2月23日(木) ‰3
だんだん、様子が変わってきたように感じる。一方で、社長がわざと否定的な質問をすることで、レーシックのどこに焦点を当てるかを定めようとしているようにも思えた。それとも、視力矯正と言う大きなテーマでやろうとするために視野を広げさせようとしているようにも思えた。
「社長、おっしゃる通りですが、それらを記事に書いた上で、レーシックの利点も書けば、何も問題ないと思いますよ。最終的な判断をするのは、我々ではなく読者です」
ここで取材班の牧本が反論した。どうやら、取材班は三人とも賛成のようである。編集長の大畑がやたらと頷いていた。
「メガネも一年に一度ぐらい新調すれば、十年で二十万ぐらいかかりますよね。コンタクトレンズであれば、もっとお金がかかるでしょう。それが二十万出して手術すれば、いらなくなるなら安いと考える人も出てくるでしょう。桜田さんのようにね…」
井出がメガネを光らせながら、紫の意見を援護する。もちろん、取材班も編集長もやたらと頷く。

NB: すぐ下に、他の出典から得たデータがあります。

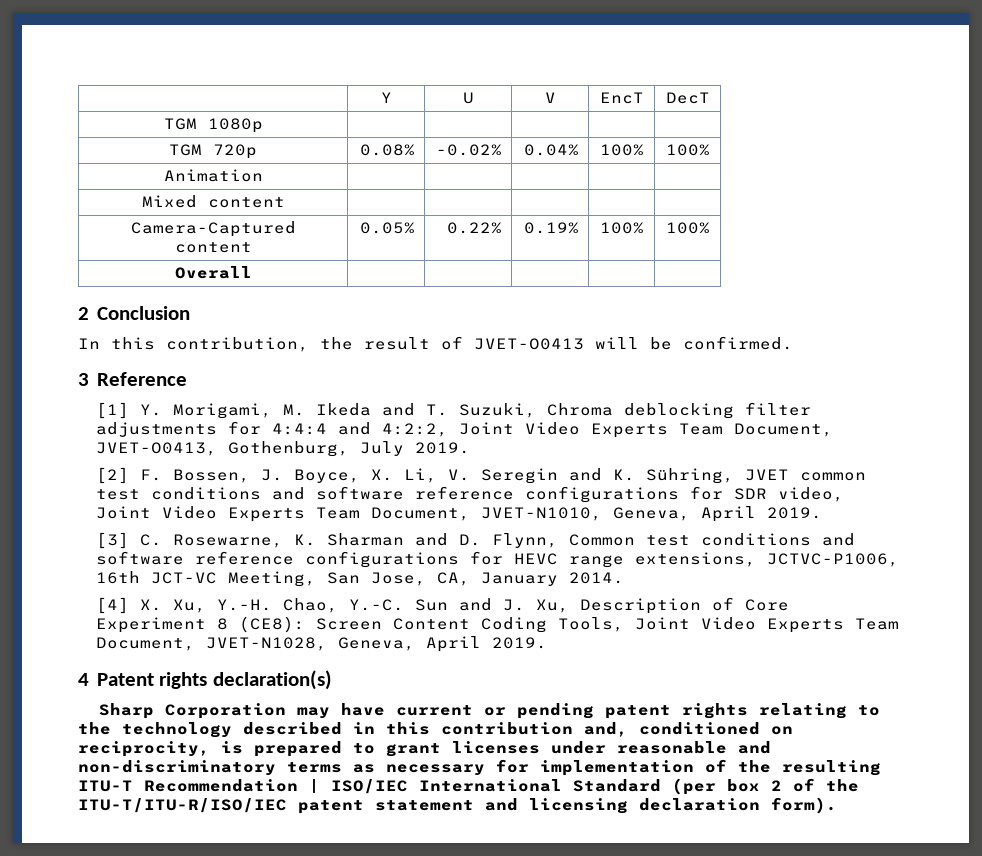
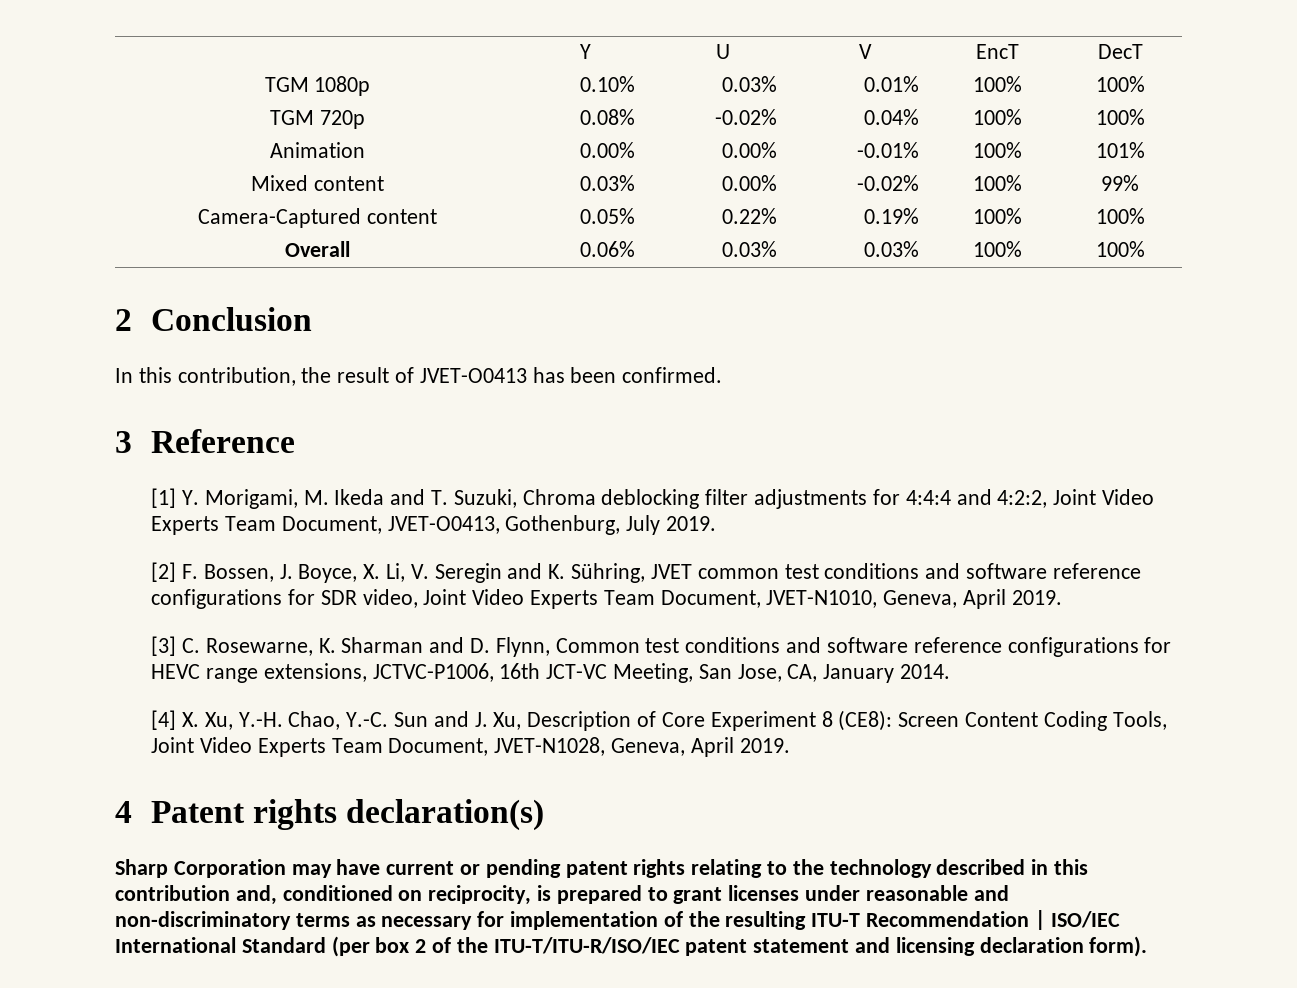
- TGM 1080p | | | | |
+ TGM 1080p | 0.10% | 0.03% | 0.01% | 100% | 100%
- Animation | | | | |
- Mixed content | | | | |
+ Animation | 0.00% | 0.00% | -0.01% | 100% | 101%
+ Mixed content | 0.03% | 0.00% | -0.02% | 100% | 99%
- Overall | | | | |
+ Overall | 0.06% | 0.03% | 0.03% | 100% | 100%
- In this contribution, the result of JVET-O0413 will be confirmed.
+ In this contribution, the result of JVET-O0413 has been confirmed.

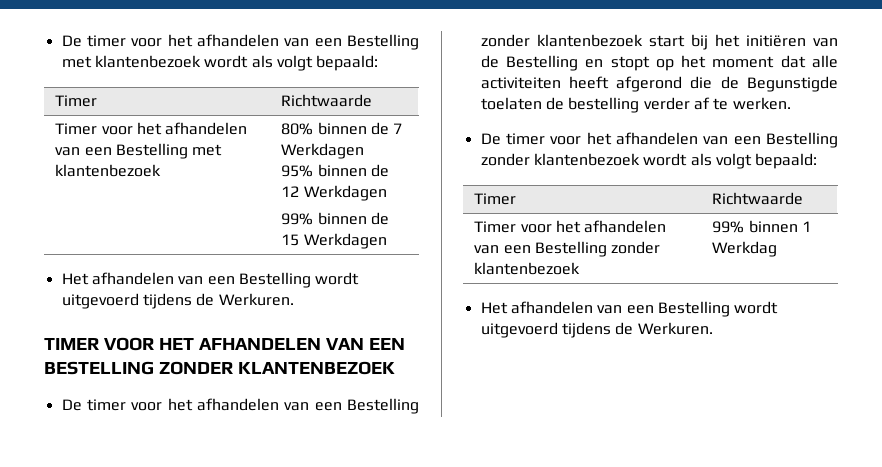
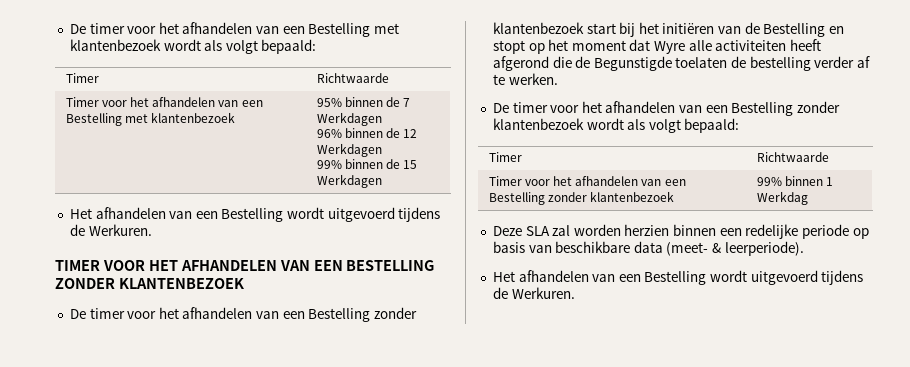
- Timer voor het afhandelen van een Bestelling met klantenbezoek | 80% binnen de 7 Werkdagen
- 95% binnen de 12 Werkdagen
+ Timer voor het afhandelen van een Bestelling met klantenbezoek | 95% binnen de 7 Werkdagen
+ 96% binnen de 12 Werkdagen
- De timer voor het afhandelen van een Bestelling zonder klantenbezoek start bij het initiëren van de Bestelling en stopt op het moment dat alle activiteiten heeft afgerond die de Begunstigde toelaten de bestelling verder af te werken.
+ De timer voor het afhandelen van een Bestelling zonder klantenbezoek start bij het initiëren van de Bestelling en stopt op het moment dat Wyre alle activiteiten heeft afgerond die de Begunstigde toelaten de bestelling verder af te werken.
+ Deze SLA zal worden herzien binnen een redelijke periode op basis van beschikbare data (meet- & leerperiode).

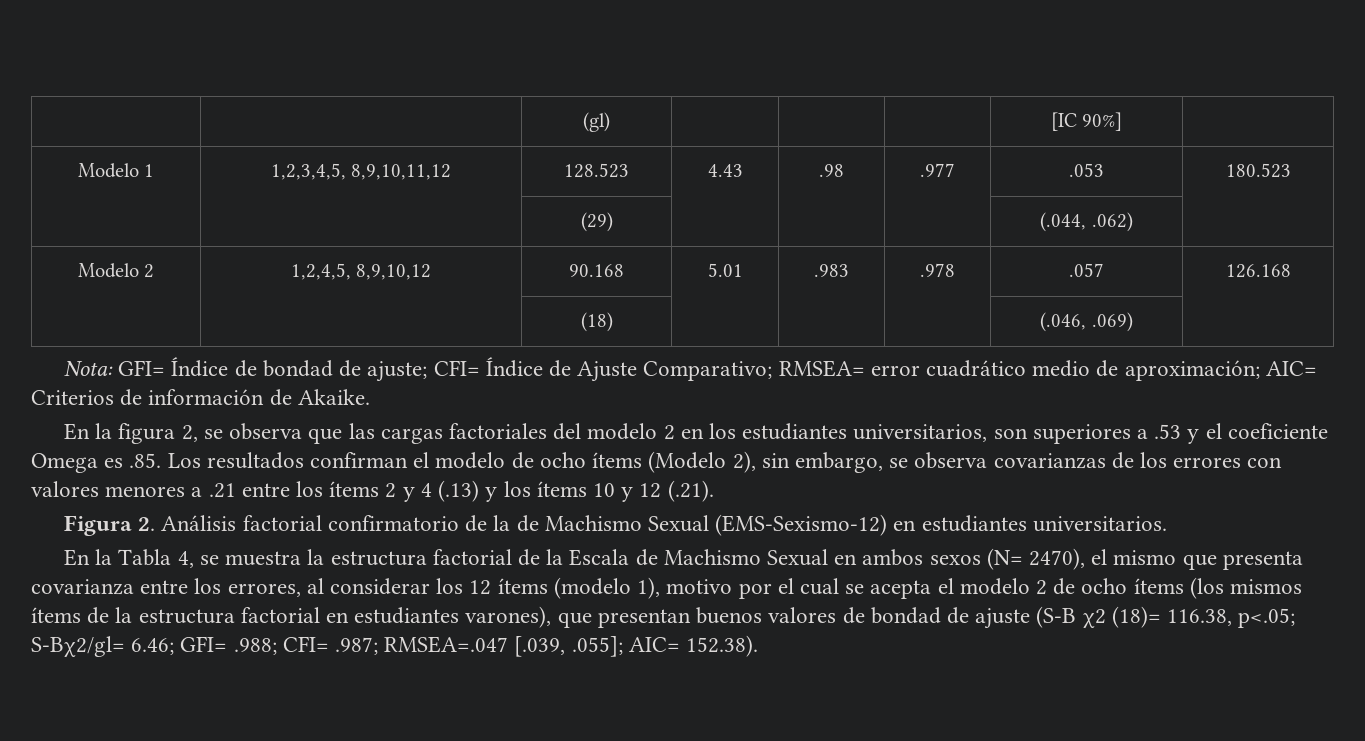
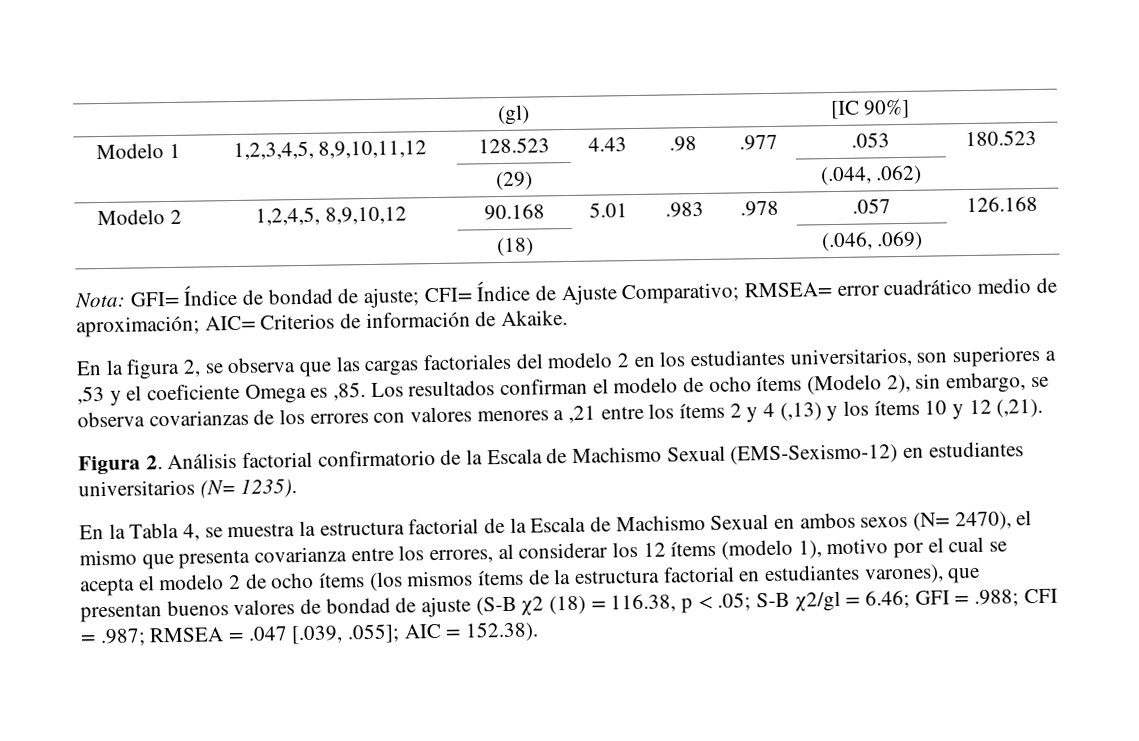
- En la figura 2, se observa que las cargas factoriales del modelo 2 en los estudiantes universitarios, son superiores a .53 y el coeficiente Omega es .85. Los resultados confirman el modelo de ocho ítems (Modelo 2), sin embargo, se observa covarianzas de los errores con valores menores a .21 entre los ítems 2 y 4 (.13) y los ítems 10 y 12 (.21).
+ En la figura 2, se observa que las cargas factoriales del modelo 2 en los estudiantes universitarios, son superiores a ,53 y el coeficiente Omega es ,85. Los resultados confirman el modelo de ocho ítems (Modelo 2), sin embargo, se observa covarianzas de los errores con valores menores a ,21 entre los ítems 2 y 4 (,13) y los ítems 10 y 12 (,21).
- Figura 2. Análisis factorial confirmatorio de la de Machismo Sexual (EMS-Sexismo-12) en estudiantes universitarios.
+ Figura 2. Análisis factorial confirmatorio de la Escala de Machismo Sexual (EMS-Sexismo-12) en estudiantes universitarios (N= 1235).
- En la Tabla 4, se muestra la estructura factorial de la Escala de Machismo Sexual en ambos sexos (N= 2470), el mismo que presenta covarianza entre los errores, al considerar los 12 ítems (modelo 1), motivo por el cual se acepta el modelo 2 de ocho ítems (los mismos ítems de la estructura factorial en estudiantes varones), que presentan buenos valores de bondad de ajuste (S-B χ2 (18)= 116.38, p<.05; S-Bχ2/gl= 6.46; GFI= .988; CFI= .987; RMSEA=.047 [.039, .055]; AIC= 152.38).
+ En la Tabla 4, se muestra la estructura factorial de la Escala de Machismo Sexual en ambos sexos (N= 2470), el mismo que presenta covarianza entre los errores, al considerar los 12 ítems (modelo 1), motivo por el cual se acepta el modelo 2 de ocho ítems (los mismos ítems de la estructura factorial en estudiantes varones), que presentan buenos valores de bondad de ajuste (S-B χ2 (18) = 116.38, p < .05; S-B χ2/gl = 6.46; GFI = .988; CFI = .987; RMSEA = .047 [.039, .055]; AIC = 152.38).

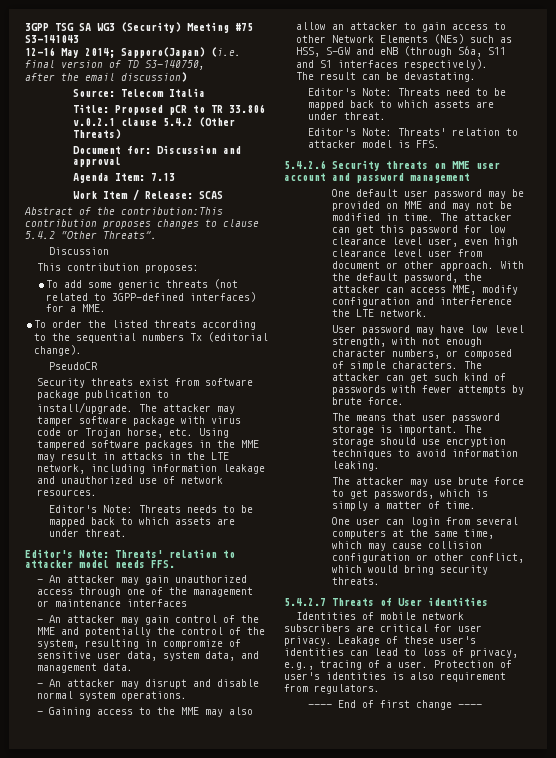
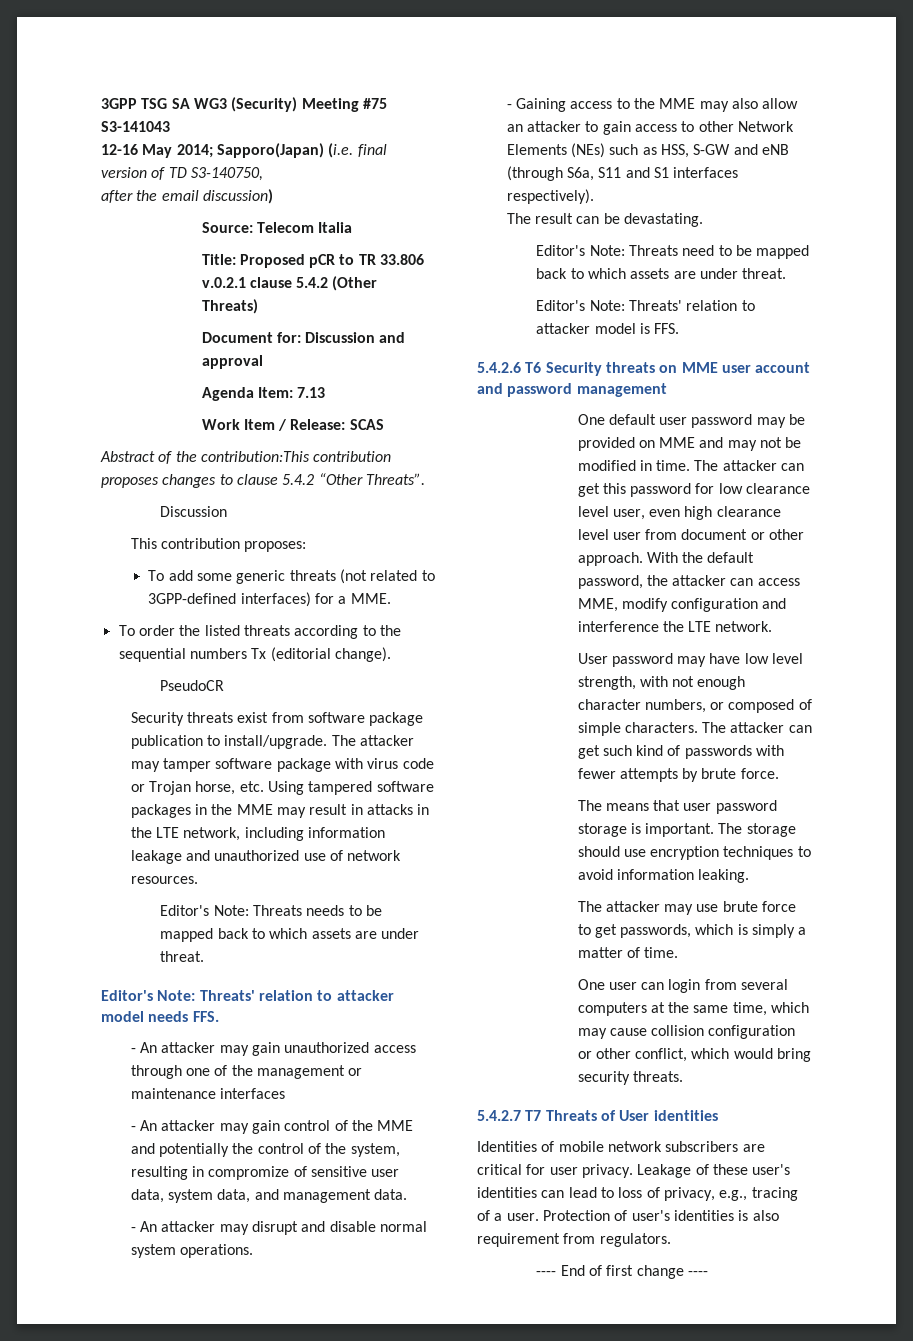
- 5.4.2.6 Security threats on MME user account and password management
+ 5.4.2.6 T6 Security threats on MME user account and password management
- 5.4.2.7 Threats of User identities
+ 5.4.2.7 T7 Threats of User identities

「さすが井出さん。お金の話になれば、総務主任の右を出る者はいませんね。私はレーシックを実施している眼科医のインタビューを入れたらいいと考えますね。あと、公平にメガネ屋やコンタクトレンズを処方する眼科医の話も聞いたらいいと思います」
営業の尾辻が言った。このように取材班だけでなく、様々な部署が会議に参加することで、多様な視点から意見が投げかけられ、多様な視点を膨らませて考えることができる。このような感じで話がどんどん広がり、最終的には
「どうする? これからの視力矯正?」
と言うタイトルでレーシック、メガネ、コンタクトレンズ、矯正コンタクトレンズ(オルソケラトロジー)などについて考えさせる内容で話を進めることとなった。取材はそれぞれの視力矯正法や担当者の話、街角アンケートなどを行う。その上で読者に特定の考えを押し付けるのではなく、読者にあらゆることを考えてもらう内容の記事を書くことが決まった。
このようにして、一つ一つの記事や特集の方向性を社員一丸となって考え、決めていくのは紫にとって、本当に新鮮であった。エスペランサ出版ではまず体験できない。ビオランテ出版のこじんまりとした一体感に、紫はすっかり取り込まれていた。